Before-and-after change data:

((

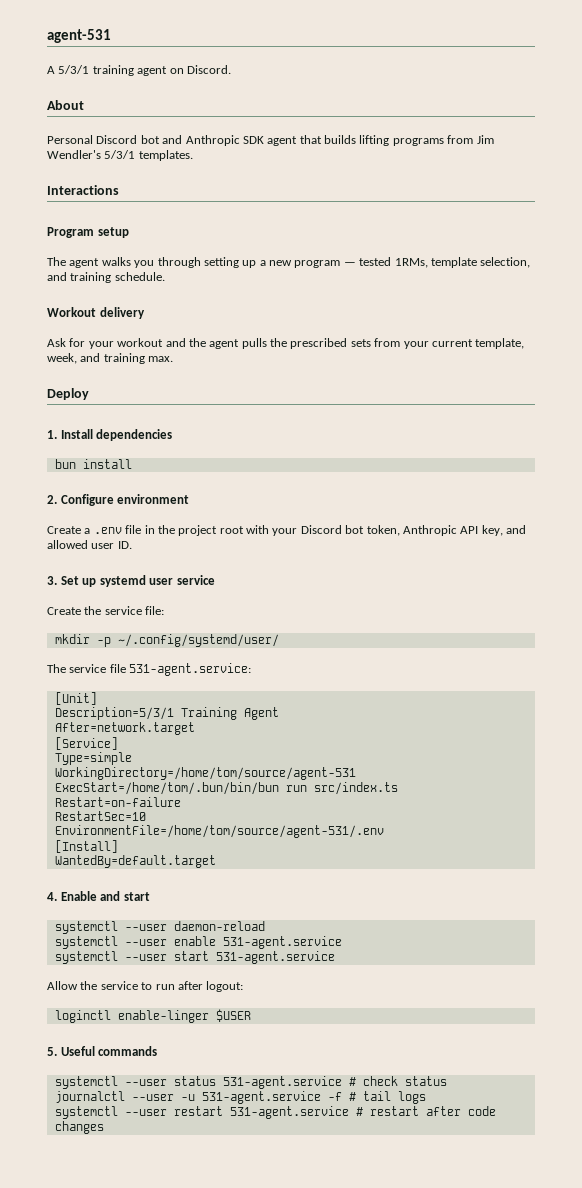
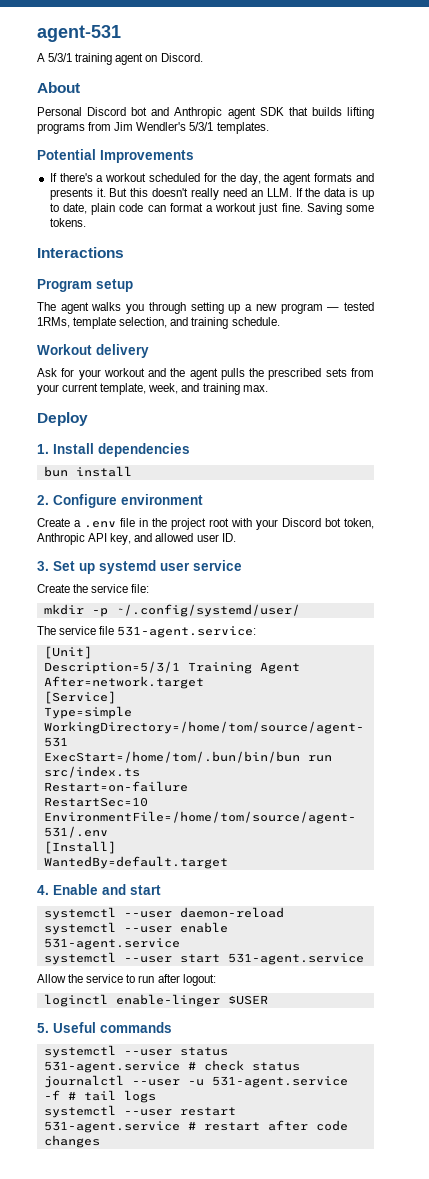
- Personal Discord bot and Anthropic SDK agent that builds lifting programs from Jim Wendler's 5/3/1 templates.
+ Personal Discord bot and Anthropic agent SDK that builds lifting programs from Jim Wendler's 5/3/1 templates.
+ Potential Improvements
+ If there's a workout scheduled for the day, the agent formats and presents it. But this doesn't really need an LLM. If the data is up to date, plain code can format a workout just fine. Saving some tokens.

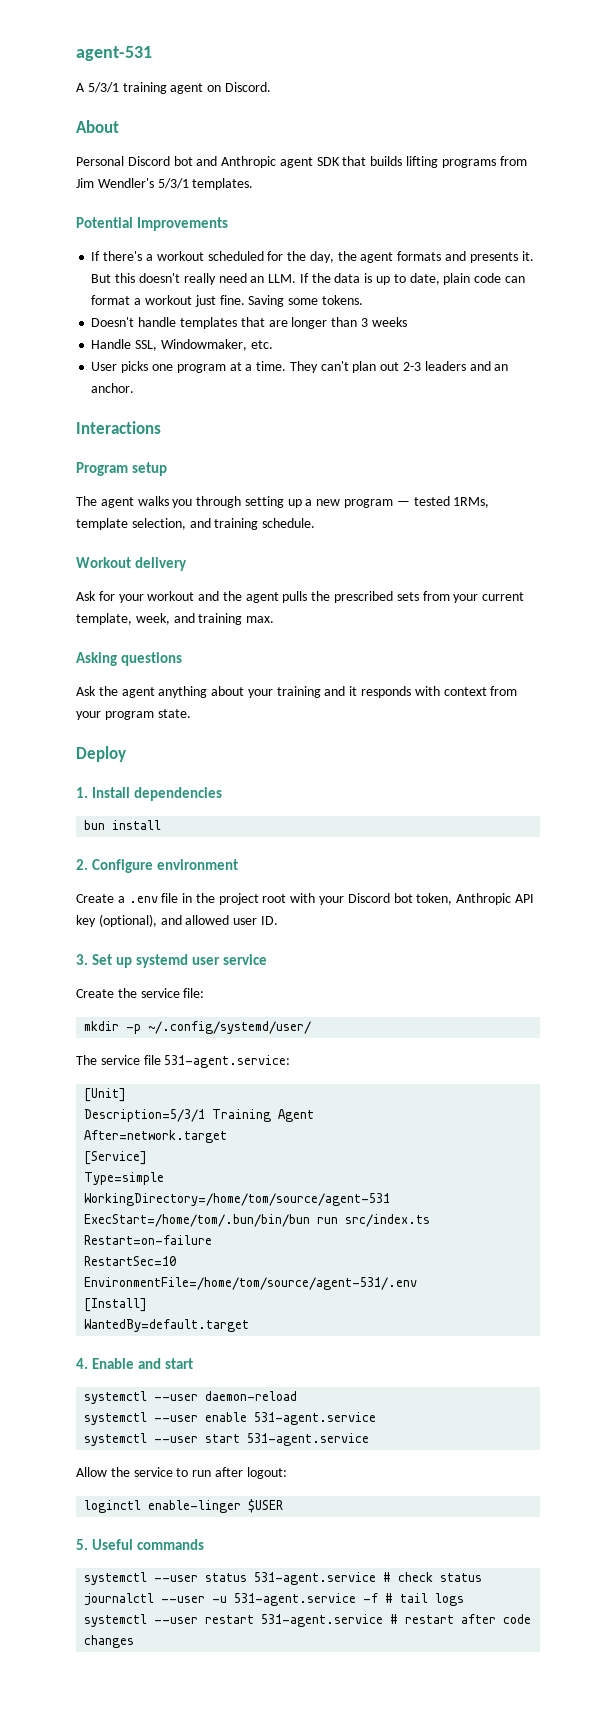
+ Doesn't handle templates that are longer than 3 weeks
+ Handle SSL, Windowmaker, etc.
+ User picks one program at a time. They can't plan out 2-3 leaders and an anchor.
+ Asking questions
+ Ask the agent anything about your training and it responds with context from your program state.
- Create a .env file in the project root with your Discord bot token, Anthropic API key, and allowed user ID.
+ Create a .env file in the project root with your Discord bot token, Anthropic API key (optional), and allowed user ID.

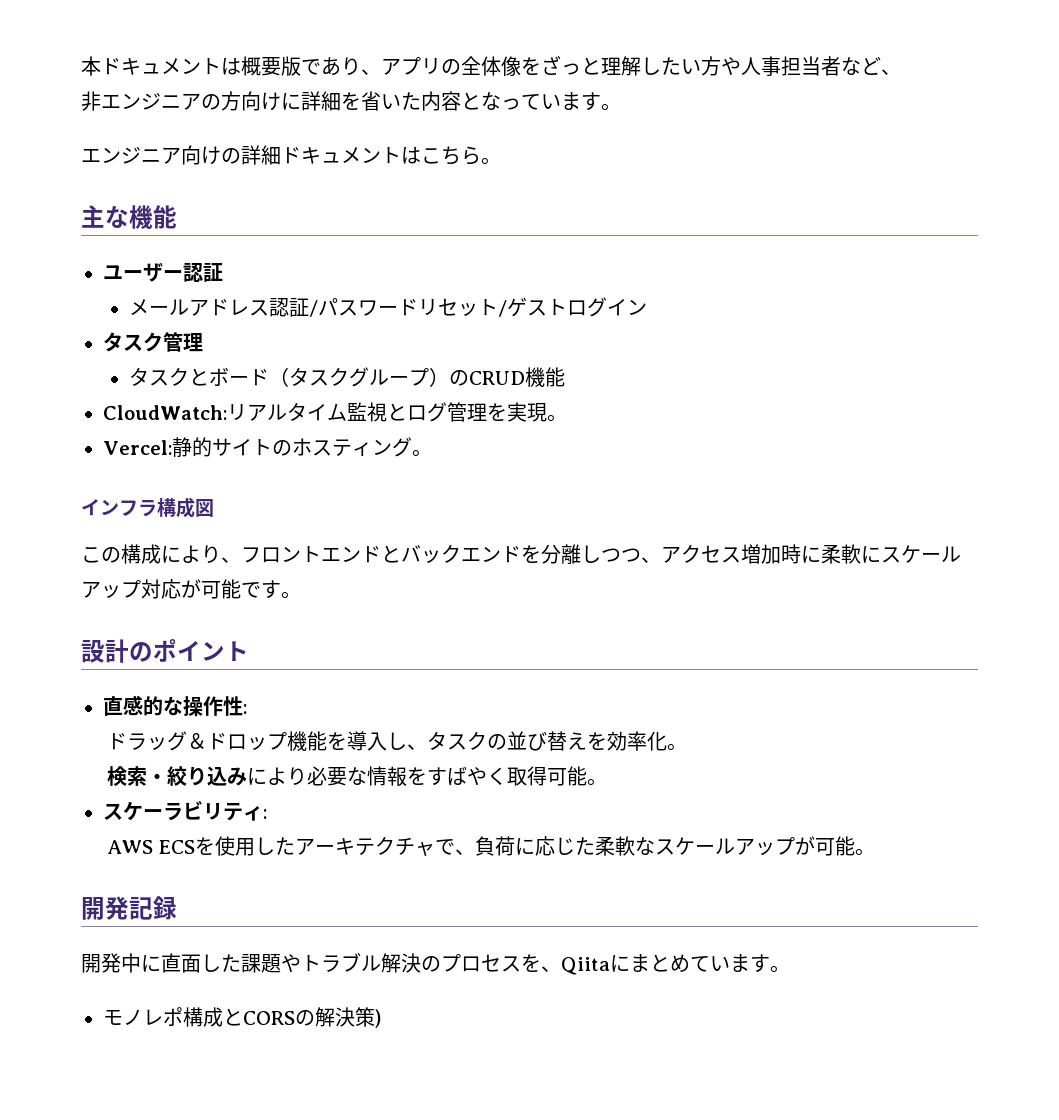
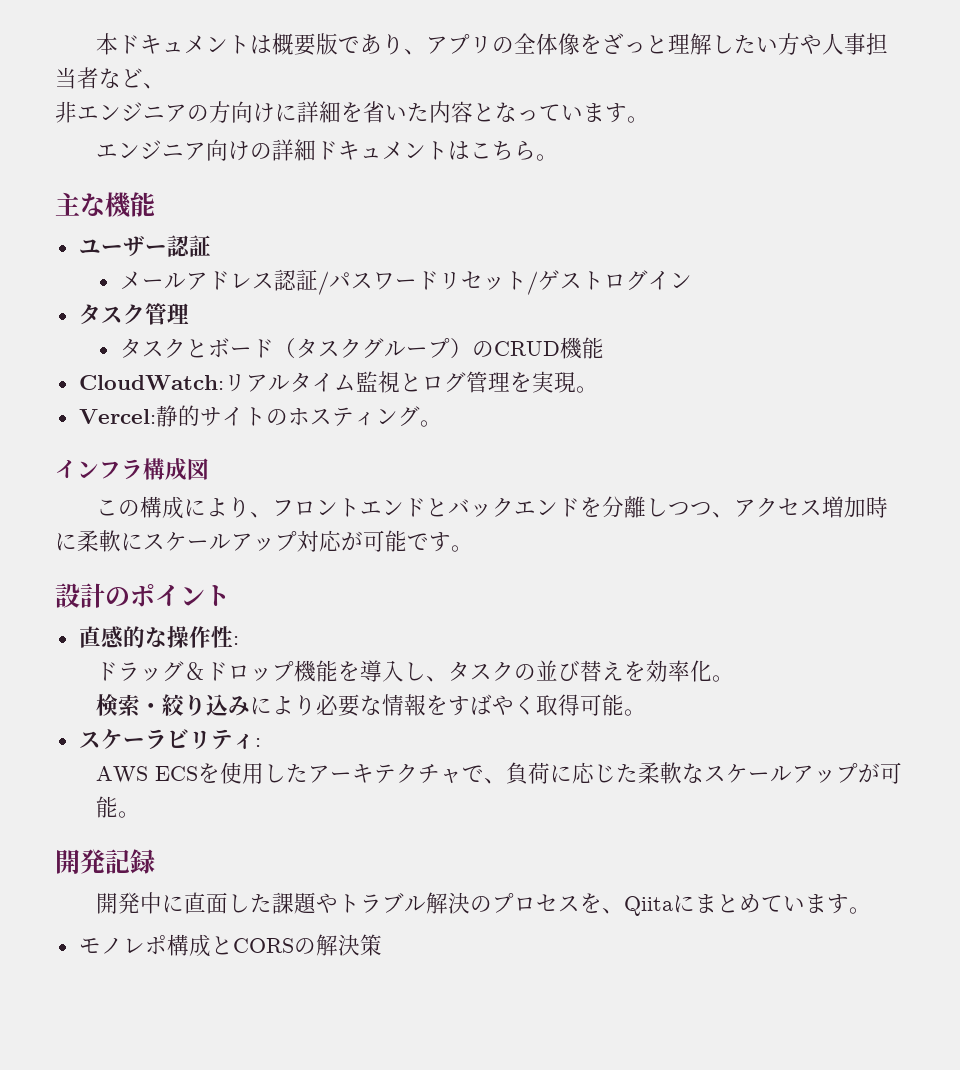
- モノレポ構成とCORSの解決策)
+ モノレポ構成とCORSの解決策

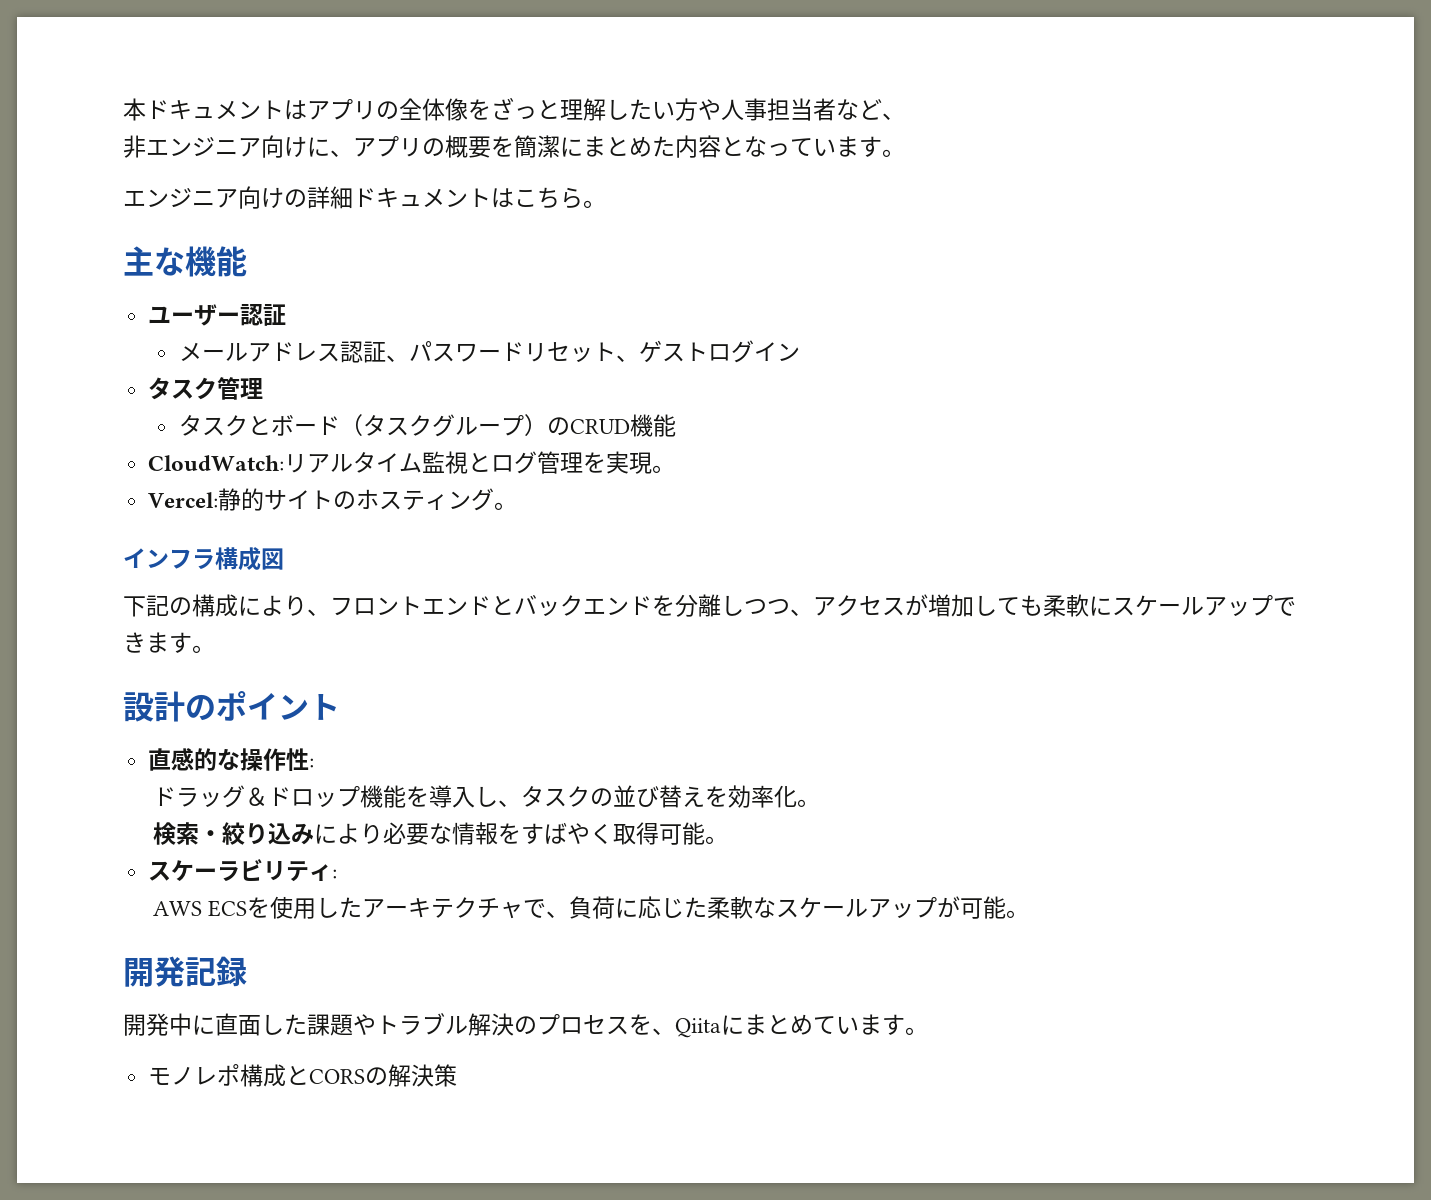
- 本ドキュメントは概要版であり、アプリの全体像をざっと理解したい方や人事担当者など、
+ 本ドキュメントはアプリの全体像をざっと理解したい方や人事担当者など、
- 非エンジニアの方向けに詳細を省いた内容となっています。
+ 非エンジニア向けに、アプリの概要を簡潔にまとめた内容となっています。
- メールアドレス認証/パスワードリセット/ゲストログイン
+ メールアドレス認証、パスワードリセット、ゲストログイン
- この構成により、フロントエンドとバックエンドを分離しつつ、アクセス増加時に柔軟にスケールアップ対応が可能です。
+ 下記の構成により、フロントエンドとバックエンドを分離しつつ、アクセスが増加しても柔軟にスケールアップできます。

))

▶ [THE PROBLEM] The entries above are to be reproduced exactly, with the pictures dropped.

▶ [RESULT OF THE EXERCISE]
- Personal Discord bot and Anthropic SDK agent that builds lifting programs from Jim Wendler's 5/3/1 templates.
+ Personal Discord bot and Anthropic agent SDK that builds lifting programs from Jim Wendler's 5/3/1 templates.
+ Potential Improvements
+ If there's a workout scheduled for the day, the agent formats and presents it. But this doesn't really need an LLM. If the data is up to date, plain code can format a workout just fine. Saving some tokens.

+ Doesn't handle templates that are longer than 3 weeks
+ Handle SSL, Windowmaker, etc.
+ User picks one program at a time. They can't plan out 2-3 leaders and an anchor.
+ Asking questions
+ Ask the agent anything about your training and it responds with context from your program state.
- Create a .env file in the project root with your Discord bot token, Anthropic API key, and allowed user ID.
+ Create a .env file in the project root with your Discord bot token, Anthropic API key (optional), and allowed user ID.

- モノレポ構成とCORSの解決策)
+ モノレポ構成とCORSの解決策

- 本ドキュメントは概要版であり、アプリの全体像をざっと理解したい方や人事担当者など、
+ 本ドキュメントはアプリの全体像をざっと理解したい方や人事担当者など、
- 非エンジニアの方向けに詳細を省いた内容となっています。
+ 非エンジニア向けに、アプリの概要を簡潔にまとめた内容となっています。
- メールアドレス認証/パスワードリセット/ゲストログイン
+ メールアドレス認証、パスワードリセット、ゲストログイン
- この構成により、フロントエンドとバックエンドを分離しつつ、アクセス増加時に柔軟にスケールアップ対応が可能です。
+ 下記の構成により、フロントエンドとバックエンドを分離しつつ、アクセスが増加しても柔軟にスケールアップできます。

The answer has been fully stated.